Romains, Les Hommes de bonne volonté t. 4 [suite] p. 115 :
"Mais il se dégage un sentiment encore plus subtil, qui enveloppe en outre un conseil ; comme une recette magique, écrite sur un bout de papier plié qu'on vous glisserait dans la main :
Vous êtes présent à quelque chose de révolu. Ce qui est présent est aussi révolu, tout entier, en un sens et quelque part. Dès que vous le savez. vous ne souffrez plus, ni pour lui, ni pour vous à cause de lui ; vous ne vous inquiétez plus. Aucune angoisse pour ce qui va suivre. L'avenir n'est effrayant, ne gâche le présent de son ombre, ne lui fait peur avec ses terribles ailes de vautour, qu’autant que le présent n'est pas allé chercher refuge dans le temps révolu. Une fois blotti là, il est invulnérable.
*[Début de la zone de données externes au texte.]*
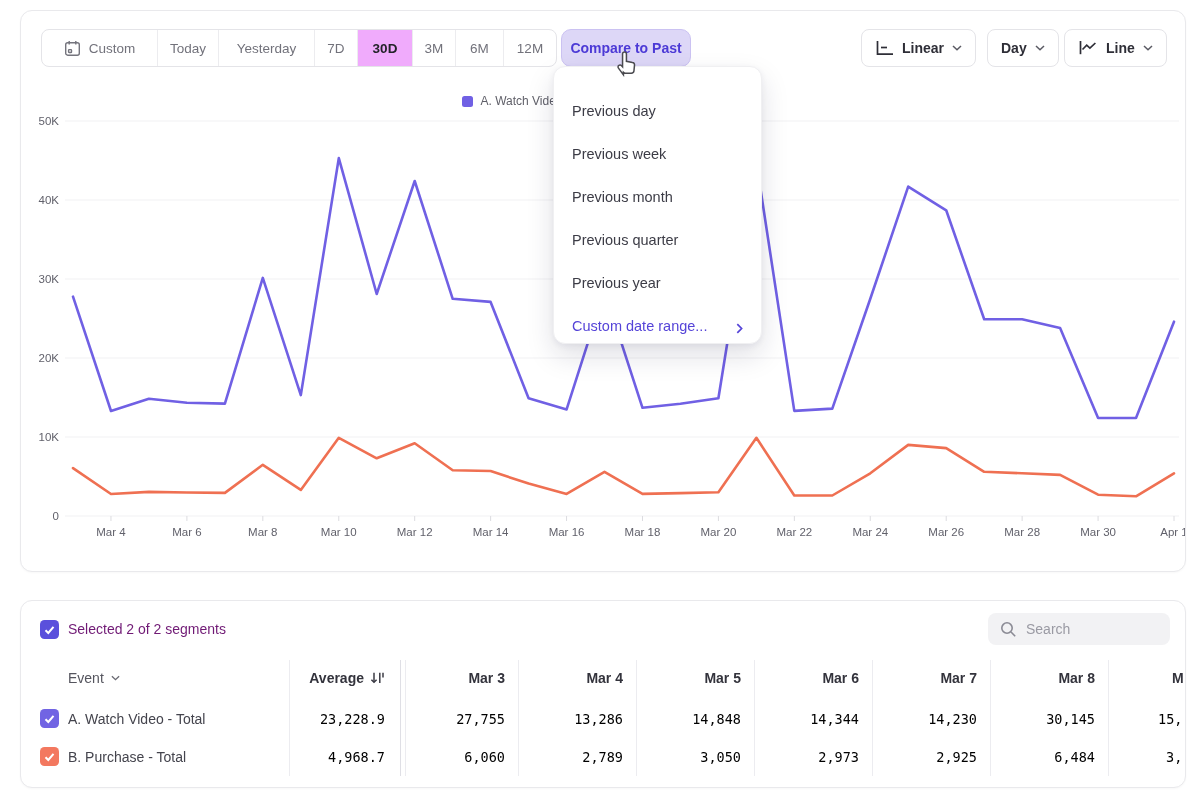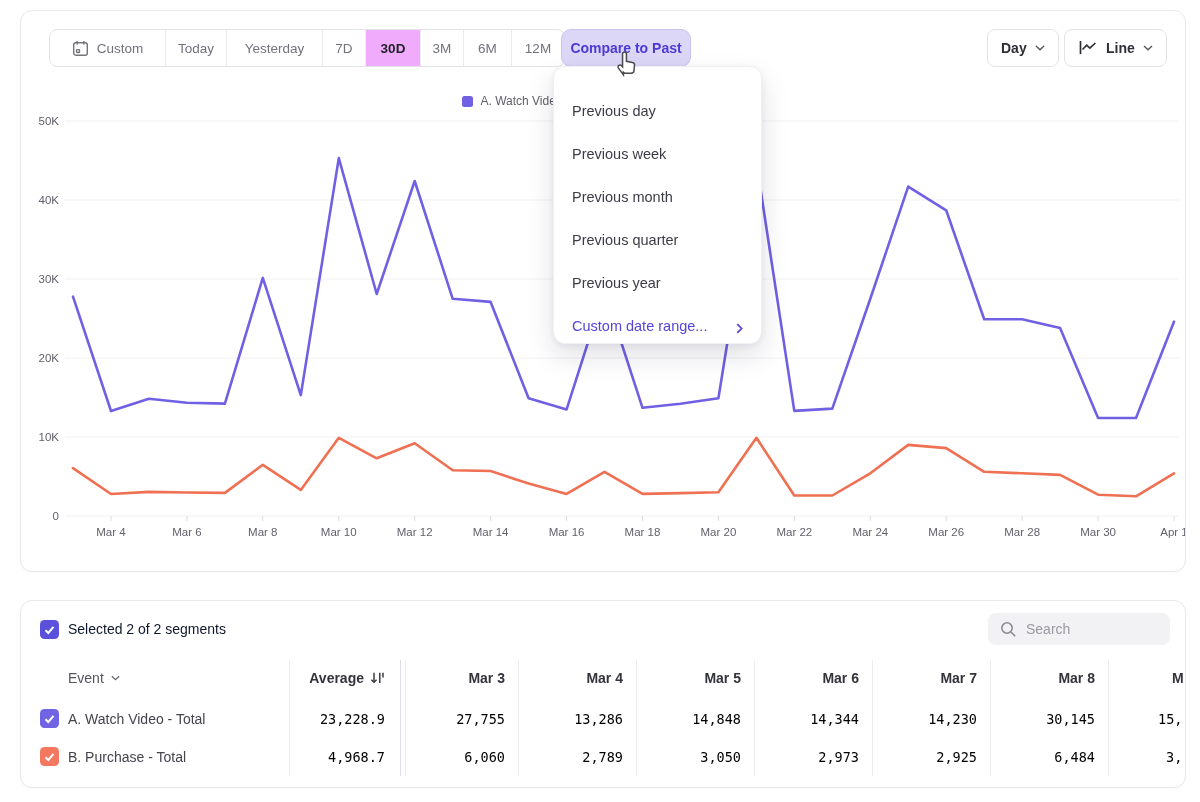--- a/index.html
+++ b/index.html
@@ -5,21 +5,21 @@
   * { margin:0; padding:0; box-sizing:border-box; }
   html,body { background:#fff; }
   body { font-family:"Liberation Sans", sans-serif; }
   #app { position:relative; width:1200px; height:802px; background:#fff; overflow:hidden; }
 
   .panel { position:absolute; background:#fff; border:1px solid #e9e9ec; border-radius:12px; box-shadow:0 1px 2px rgba(20,20,40,.03); }
   #panel-chart { left:20px; top:10px; width:1166px; height:562px; }
   #panel-table { left:20px; top:600px; width:1166px; height:188px; overflow:hidden; }
 
   
-  .seg { position:absolute; left:28px; top:18px; height:38px; display:flex; align-items:stretch; border:1px solid #e4e4e8; border-radius:8px; background:#fff; overflow:hidden; }
+  .seg { position:absolute; left:20px; top:18px; height:38px; display:flex; align-items:stretch; border:1px solid #e4e4e8; border-radius:8px; background:#fff; overflow:hidden; }
   .seg-item { display:flex; align-items:center; justify-content:center; gap:8px; font-size:13.5px; color:#72727b; border-left:1px solid #ececef; cursor:pointer; white-space:nowrap; }
   .seg-item:first-child { border-left:none; }
   .seg-item.active { background:#f0abfc; color:#232329; font-weight:700; }
 
   .btn { position:absolute; top:18px; height:38px; display:flex; align-items:center; gap:8px; padding:0 13px; border:1px solid #e4e4e8; border-radius:8px; background:#fff; font-size:14px; color:#2e2e37; font-weight:600; cursor:pointer; white-space:nowrap; }
   #btn-compare { border:1px solid #cbc2f2; background:#ddd7f7; color:#4c3ad6; border-radius:10px; font-weight:600; justify-content:center; }
 
   
   .legend { position:absolute; left:0; top:83px; width:100%; display:flex; justify-content:center; gap:26px; font-size:12px; color:#5f5f68; }
   .legend-item { display:flex; align-items:center; gap:7px; }
@@ -28,21 +28,21 @@
   
   .menu { position:absolute; left:553px; top:66px; width:209px; background:#fff; border:1px solid #f0f0f2; border-radius:12px; box-shadow:0 12px 28px rgba(25,25,60,.13), 0 2px 6px rgba(25,25,60,.06); padding:9px 0; z-index:10; }
   .mi { height:43px; display:flex; align-items:flex-end; padding:0 18px; font-size:14.5px; color:#3c3c46; cursor:pointer; }
   .mi.custom { color:#5544d8; justify-content:space-between; }
 
   
   #cursor { position:absolute; left:613px; top:49px; z-index:20; pointer-events:none; }
 
   
   .checkbox { position:absolute; width:19px; height:19px; border-radius:4.5px; display:flex; align-items:center; justify-content:center; cursor:pointer; }
-  #selected-label { position:absolute; left:68px; top:620px; font-size:14px; color:#0f172a; line-height:19px; }
+  #selected-label { position:absolute; left:68px; top:620px; font-size:14px; color:#701a75; line-height:19px; }
   .search { position:absolute; left:988px; top:613px; width:182px; height:32px; background:#f2f2f4; border-radius:8px; display:flex; align-items:center; gap:9px; padding:0 12px; }
   .search input { border:none; outline:none; background:transparent; font-size:14px; color:#3c3c46; width:130px; font-family:"Liberation Sans",sans-serif; }
   .search input::placeholder { color:#9a9aa3; }
 
   .th, .td { position:absolute; height:20px; line-height:20px; white-space:nowrap;text-align:center; }
   .th { font-size:14px; color:#33333c; font-weight:700; }
   .th.dim { color:#55555e; font-weight:400; }
   .td { font-family:"DejaVu Sans Mono", monospace; font-size:13.5px; color:#000000; }
   .td.name { font-family:"Liberation Sans",sans-serif; font-size:14px; color:#44444d; }
   .num { text-align:right; width:110px; }
@@ -89,20 +89,34 @@
         </div>
       <div class="seg-item" style="width:53px">
           <span>12M</span>
         </div>
     </div>
 
     <button class="btn" id="btn-compare" style="left:540px; width:130px;">
       <span>Compare to Past</span>
     </button>
 
+    <button class="btn" style="left:840px">
+      <span>
+        <svg width="19" height="16" viewBox="0 0 19 16" fill="none" stroke="#2e2e37" stroke-width="1.7">
+          <path d="M2.5 1v13.2h15.5"></path>
+            <path d="M6 7.5h6"></path>
+        </svg>
+      </span>
+      <span>Linear</span>
+      <span>
+        <svg width="10" height="6" viewBox="0 0 10 6" fill="none" stroke="#5a5a63" stroke-width="1.5">
+            <path d="M1 1l4 3.8L9 1"></path>
+          </svg>
+      </span>
+    </button>
     <button class="btn" style="left:966px">
       <span>Day</span>
       <span>
         <svg width="10" height="6" viewBox="0 0 10 6" fill="none" stroke="#5a5a63" stroke-width="1.5">
             <path d="M1 1l4 3.8L9 1"></path>
           </svg>
       </span>
     </button>
     <button class="btn" style="left:1043px">
       <span>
Vous ne pouvez pas obliger ces gens qui passent à le savoir, à se vivre eux-mêmes comme si tout cela était révolu et tranquille. Mais vous, vous êtes un passant d'une autre espèce, tombé d'un autre monde, et qui avez gardé autour de vous, comme une enveloppe respirable, le temps de cet autre monde. Vous vous mêlez aux êtres et aux mouvements. Vous en jouissez bien mieux. Vous avez envie de souffler aux oreilles des hommes, des femmes : « Si vous saviez comme tout cela est doucement étrange et inoffensif, vu d'où je suis ! »
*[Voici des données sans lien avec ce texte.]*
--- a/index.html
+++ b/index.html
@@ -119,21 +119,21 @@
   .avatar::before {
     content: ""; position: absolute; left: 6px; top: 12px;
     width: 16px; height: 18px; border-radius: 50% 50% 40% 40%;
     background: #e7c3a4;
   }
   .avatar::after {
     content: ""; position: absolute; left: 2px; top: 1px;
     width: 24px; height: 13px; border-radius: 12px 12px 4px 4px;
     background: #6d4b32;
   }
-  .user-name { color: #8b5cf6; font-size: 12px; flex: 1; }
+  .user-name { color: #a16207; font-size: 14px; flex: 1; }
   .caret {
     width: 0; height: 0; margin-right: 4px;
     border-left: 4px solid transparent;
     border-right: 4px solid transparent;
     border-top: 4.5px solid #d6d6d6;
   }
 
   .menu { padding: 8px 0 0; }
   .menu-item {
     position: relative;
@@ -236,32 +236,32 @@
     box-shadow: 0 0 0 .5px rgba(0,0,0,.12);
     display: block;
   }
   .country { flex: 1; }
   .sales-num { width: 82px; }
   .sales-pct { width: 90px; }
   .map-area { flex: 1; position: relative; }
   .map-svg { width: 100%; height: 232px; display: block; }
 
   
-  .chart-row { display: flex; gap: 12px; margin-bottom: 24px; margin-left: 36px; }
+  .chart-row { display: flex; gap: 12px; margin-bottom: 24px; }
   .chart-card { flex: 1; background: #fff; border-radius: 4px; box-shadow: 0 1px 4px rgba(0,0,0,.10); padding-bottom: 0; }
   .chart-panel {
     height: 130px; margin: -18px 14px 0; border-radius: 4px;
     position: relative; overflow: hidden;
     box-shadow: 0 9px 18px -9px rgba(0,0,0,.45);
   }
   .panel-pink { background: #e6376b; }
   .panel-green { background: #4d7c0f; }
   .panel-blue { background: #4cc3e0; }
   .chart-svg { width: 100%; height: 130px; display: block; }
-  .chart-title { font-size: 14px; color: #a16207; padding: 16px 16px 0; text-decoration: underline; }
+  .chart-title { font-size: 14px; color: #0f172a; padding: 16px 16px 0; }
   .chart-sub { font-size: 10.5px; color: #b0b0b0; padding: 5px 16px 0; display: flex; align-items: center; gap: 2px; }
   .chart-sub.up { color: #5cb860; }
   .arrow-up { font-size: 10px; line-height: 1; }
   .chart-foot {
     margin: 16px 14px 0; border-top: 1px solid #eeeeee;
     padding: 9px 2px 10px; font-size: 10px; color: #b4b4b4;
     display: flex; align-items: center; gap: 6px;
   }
Il se faisait en outre une certaine surimpression de la scène d'autrefois sur celle de maintenant. Mais cette complication n'avait pas d'importance En un sens. aucune des deux scènes n'était plus ancienne que l'autre. Toutes deux étaient plongées dans le même bain de passé protecteur. Elles pouvaient faire des échanges."